I hope at this point it’s abundantly clear Google doesn’t care about increasing your site traffic. They care about answering a query, and doing it as accurately and as fast as possible.
I remember back when Google started indexing interior pages, and users began experiencing your site without ever seeing your homepage. Then indexed pages started showing up in the SERP:
I bet you remember the first time Google answered a question for you in the SERP and you never even had to click a link. Searchers get the answers they want even faster than before, and in cases like currency conversion or the price of gold, quick answers in the SERP make a lot of sense.
The data presented above are facts, and related to specific statistical analysis of the market. In most cases you’re looking for a quick answer so avoiding a click through gets you a quick answer. What about the sites that provide this information? They need your traffic, and specifically your eyes on their site to survive.
So what do you do when you’re providing content for Google to essentially scrape to provide a better experience to searchers, and you get nothing out of it? At this point the better your content is written, the clearer the answer, the faster your site loads, the more likely Google is to take it for themselves.
I don’t otherwise read MTV blogs or content. This was MTV’s chance to provide me with an experience to turn me into a loyal reader. Google essentially stole that from MTV because I have the exact answer I was looking for and I never need to leave the comfort of a Google SERP.
In my talk Getting them from A to B I deliver practical and specific advice on how you can improve your site and your visitors experience to help overcome these problems. Google will always provide visitors with the fastest means of getting to your content. Personalization is key for Google and for your site.
Your content is never going to be your content when it’s on the web. It’s hilarious when website administrators try to prevent content from being copied, downloaded or otherwise shared. If you want to be apart of the Internet you’re going to have to realize that you’re not in control. Users dictate how they want their content, and that includes the “when” and more recently the “where”.

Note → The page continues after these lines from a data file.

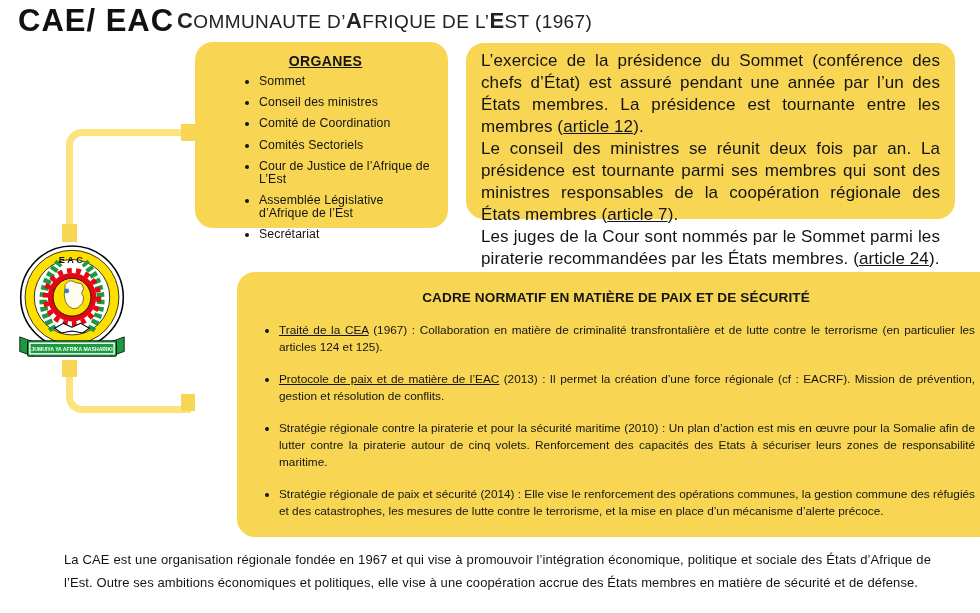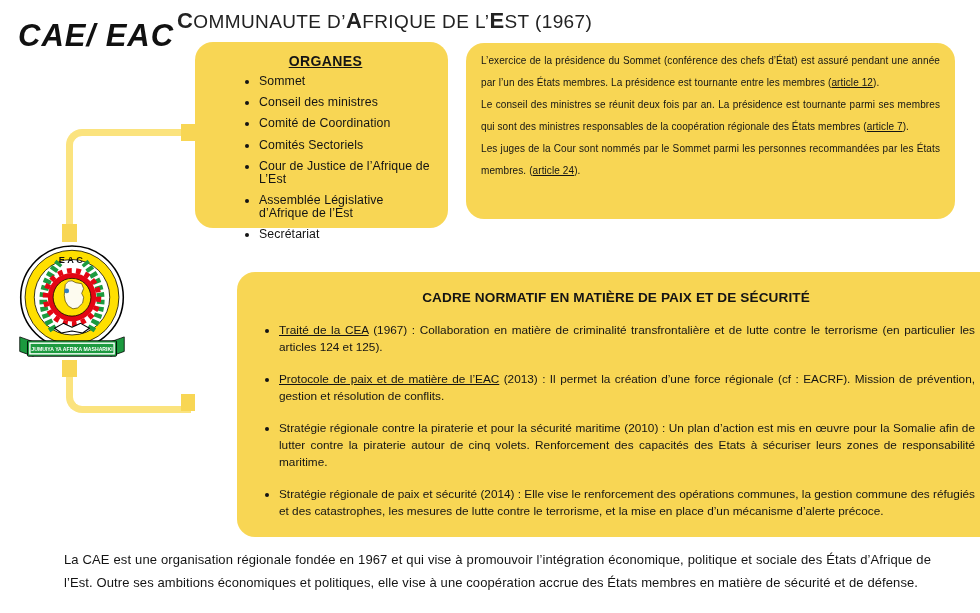"CAE/ EAC" .brand { font-style: italic -> none; top: 18px -> 3px }
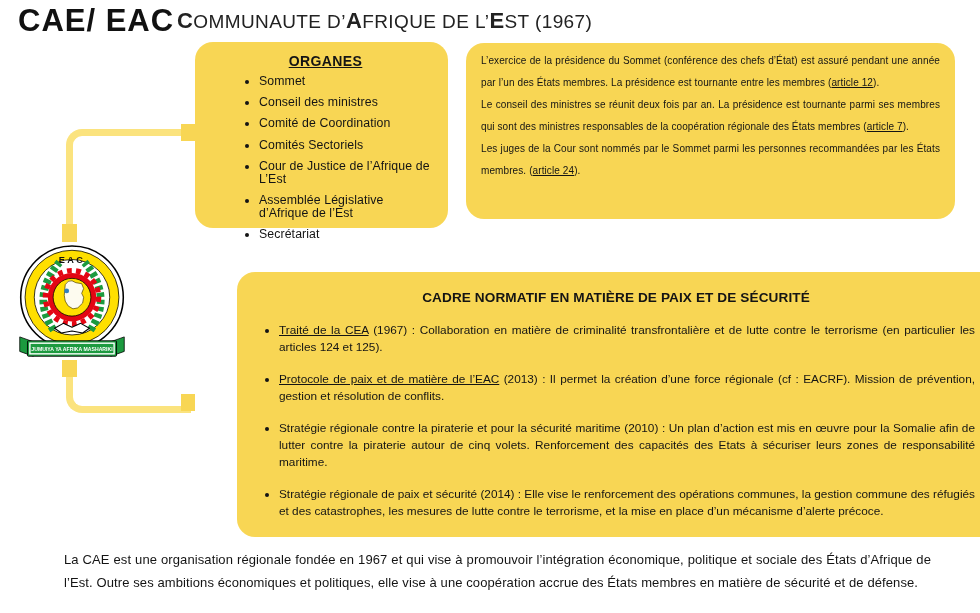"L’exercice de la présidence du" .gov p { font-size: 10px -> 17px }
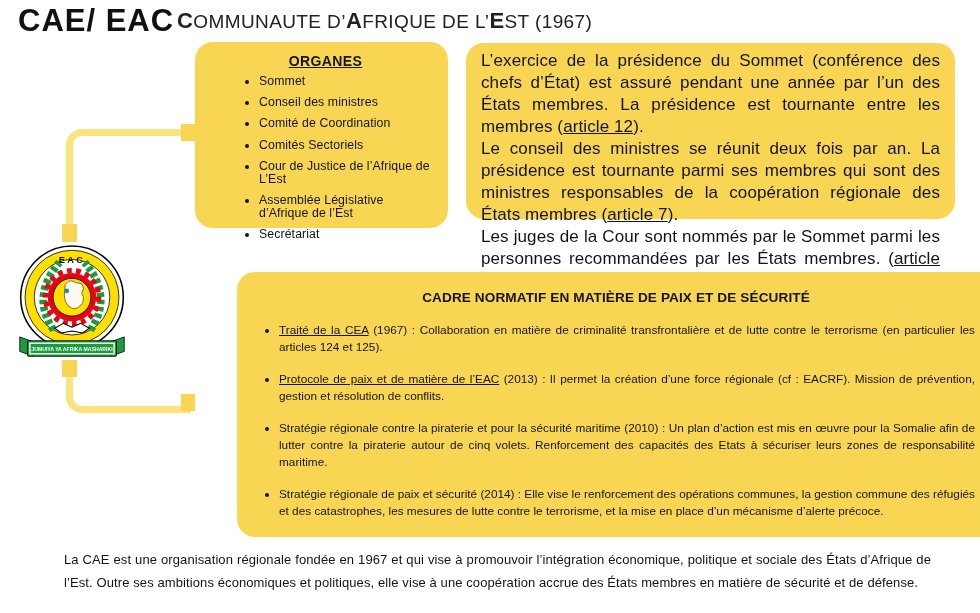"Les juges de la Cour" span { text: personnes -> piraterie }
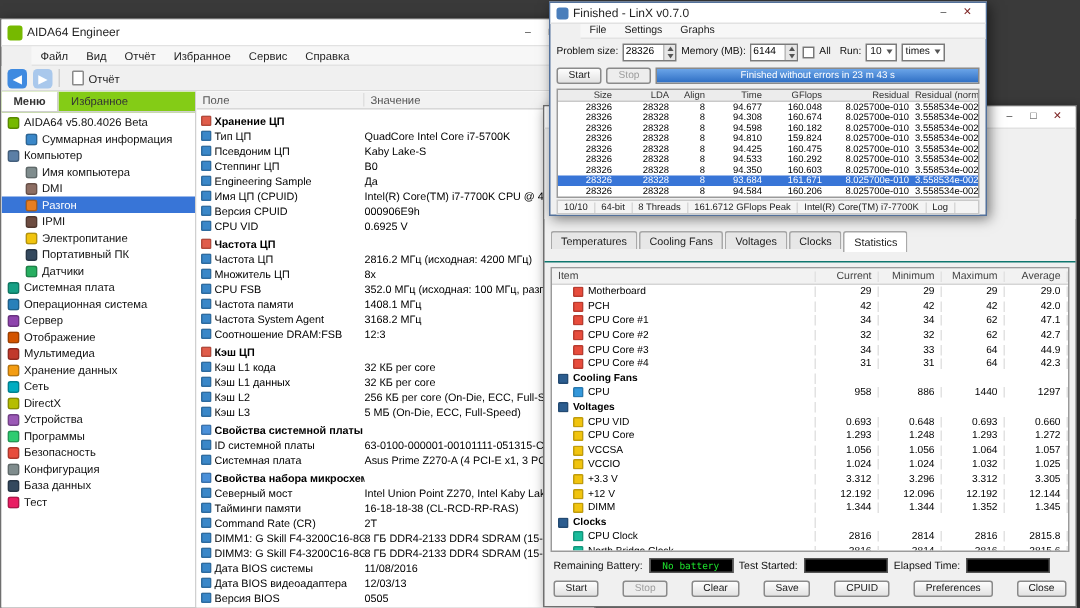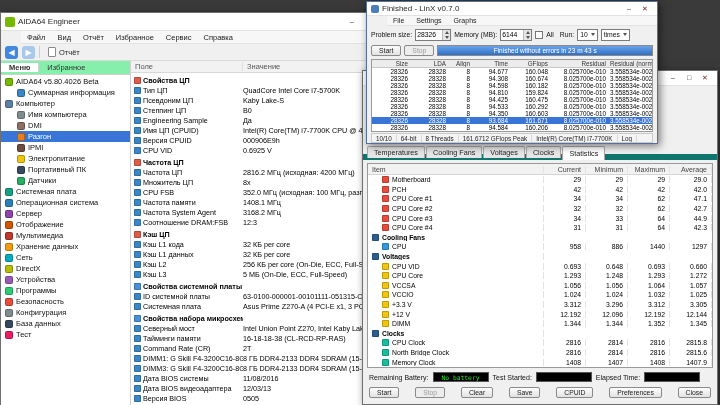"Меню" .pane-tabs { align-items: center -> none; background: #86efac -> #84cc16 }
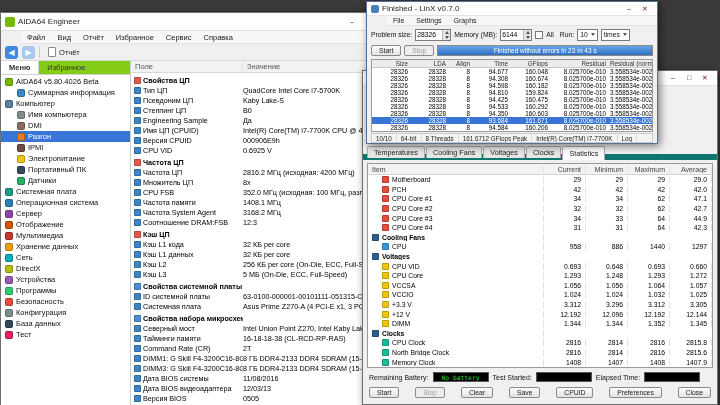"Свойства ЦП" span { text: Свойства -> Хранение }
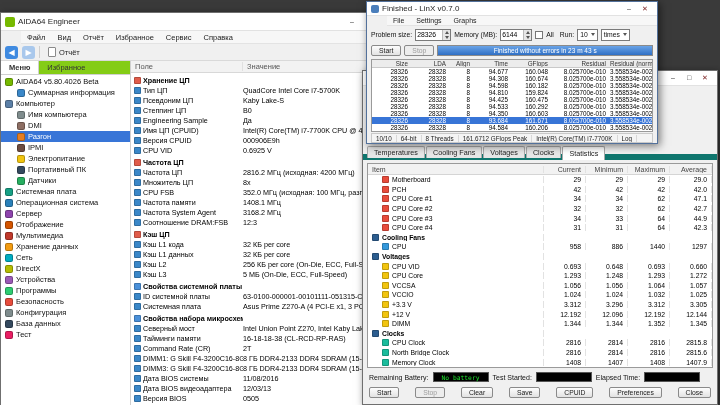"Temperatures" .tabs { align-items: flex-start -> center; border-bottom: 6px solid #0f766e -> 1px solid #0f766e; height: 14px -> 29px }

My advice on the this matter hasn’t changed since 1999 when I started building websites. Focus all of your efforts on creating genuine, creative, and powerful content. Sure some of it my be used without awarding you the credit you deserve. Just remember, the only thing the Internet rewards time and time again is authentic content written with the goal of helping users. Gimmicks, click bait, ad copy, SEO’d content, are all just fads with short term gains.